SABATTUS — Nancy Provost of Sabattus Deer Processing takes between 60 and 80 phone calls each day from hunters who have shot a deer.
She can accommodate about 20 of those hunters looking to have their deer processed. She has to turn the rest away.
“It’s been a process, an absolute process,” Adam McFarland said after he checked in the 500th deer of the season at Sabattus Deer Processing in Sabattus on Thursday.
The small business has had to rely on family to get through Maine’s first deer season during COVID-19. The cutters who process the deer are typically butchers who work in the meat departments at supermarkets and small local grocery stores. During deer season, those butchers work additional jobs processing deer at the Sabattus business.
Not so much this year, Provost said. With worker shortages across Maine, those same butchers are choosing to earn overtime from their full-time employer rather than moonlight for Provost.
“Staffing because of COVID, bonus ‘deer’ permits and less butcher shops around” is creating long days for Provost and her extended family. “Put all those things together and it creates a backlog,” Provost said as she checked in deer number 501.
Provost’s three sons come in to help when they get home from work each day. Her daughter-in-law helps following her nursing shift. “Sister helps, nephew helps, it’s truly a family business,” Provost said.
Number 501 belonged to Chris Calise of Cape Elizabeth. He shot it at 7:15 a.m. Thursday with a bow in an expanded archery zone. Calise’s eight-point buck tipped the scales at 194 pounds. “He has a history of getting some big deer,” Provost said about Calise.
Will Detert of Brunswick shot deer number 502, a 187-pound, 10-point buck. Christine Pohopek brought in deer number 504.
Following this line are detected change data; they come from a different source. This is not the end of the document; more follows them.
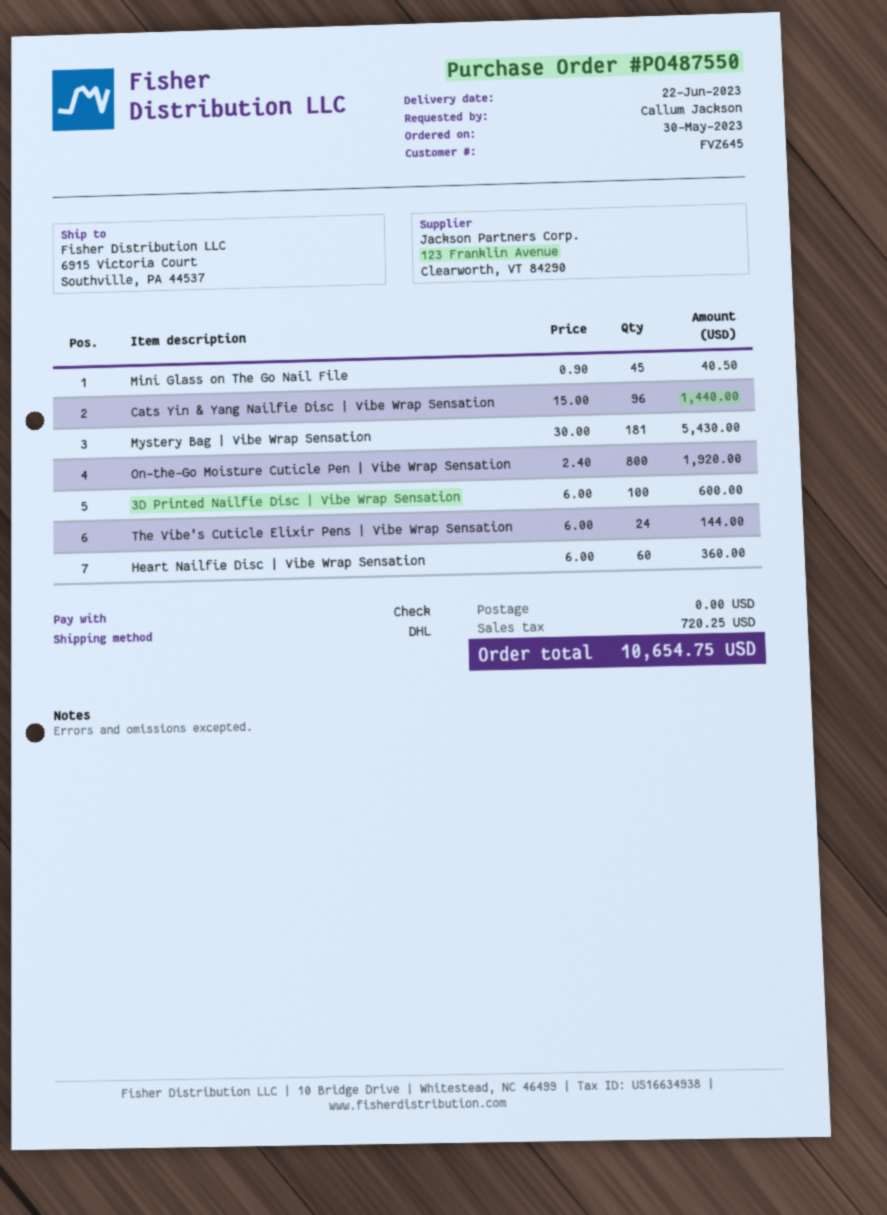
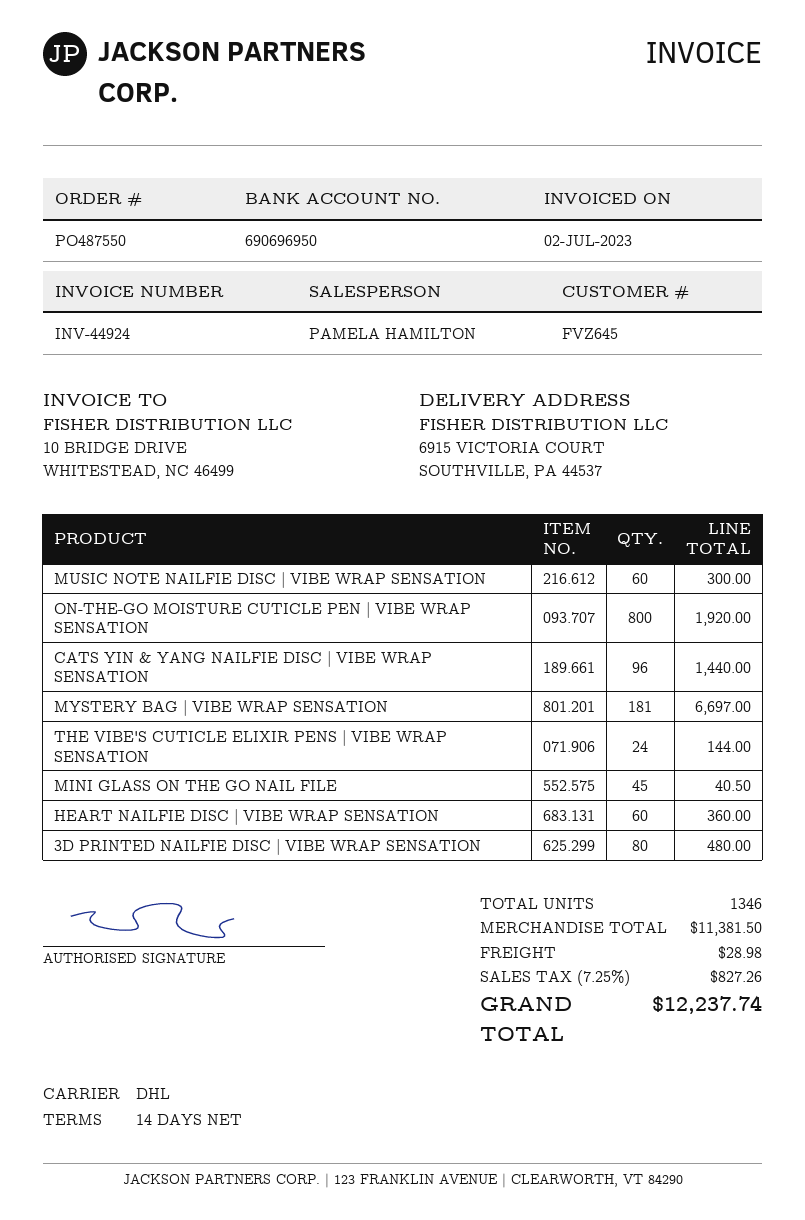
Mystery Bag | Vibe Wrap Sensation: 181 for 5430.00 -> 181 for 6697.00
3D Printed Nailfie Disc | Vibe Wrap Sensation: 100 for 600.00 -> 80 for 480.00
MUSIC NOTE NAILFIE DISC | VIBE WRAP SENSATION: none -> 60 for 300.00
shipping: 0.00 -> 28.98
tax: 720.25 -> 827.26
total: 10654.75 -> 12237.74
Christine and her husband, Dick, own 100 acres in Woolwich. They each have their own spot to hunt from, but Dick Pohopek chose not to hunt Wednesday — after all, Wednesday was Veterans Day and Pohopek is a veteran. “I told her to take my spot because I had left a chair there that she could sit on,” Dick Pohopek said.
Not long after Christine took a seat, a 144-pound, 10-point buck stepped into view. “I had one chance,” Christine said.
Dick Pohopek heard the shot his wife took from where he was in the house.
“‘Oh shoot, time to go to work,'” Dick said to himself. “We got the four wheeler and dragged him out in the dark.”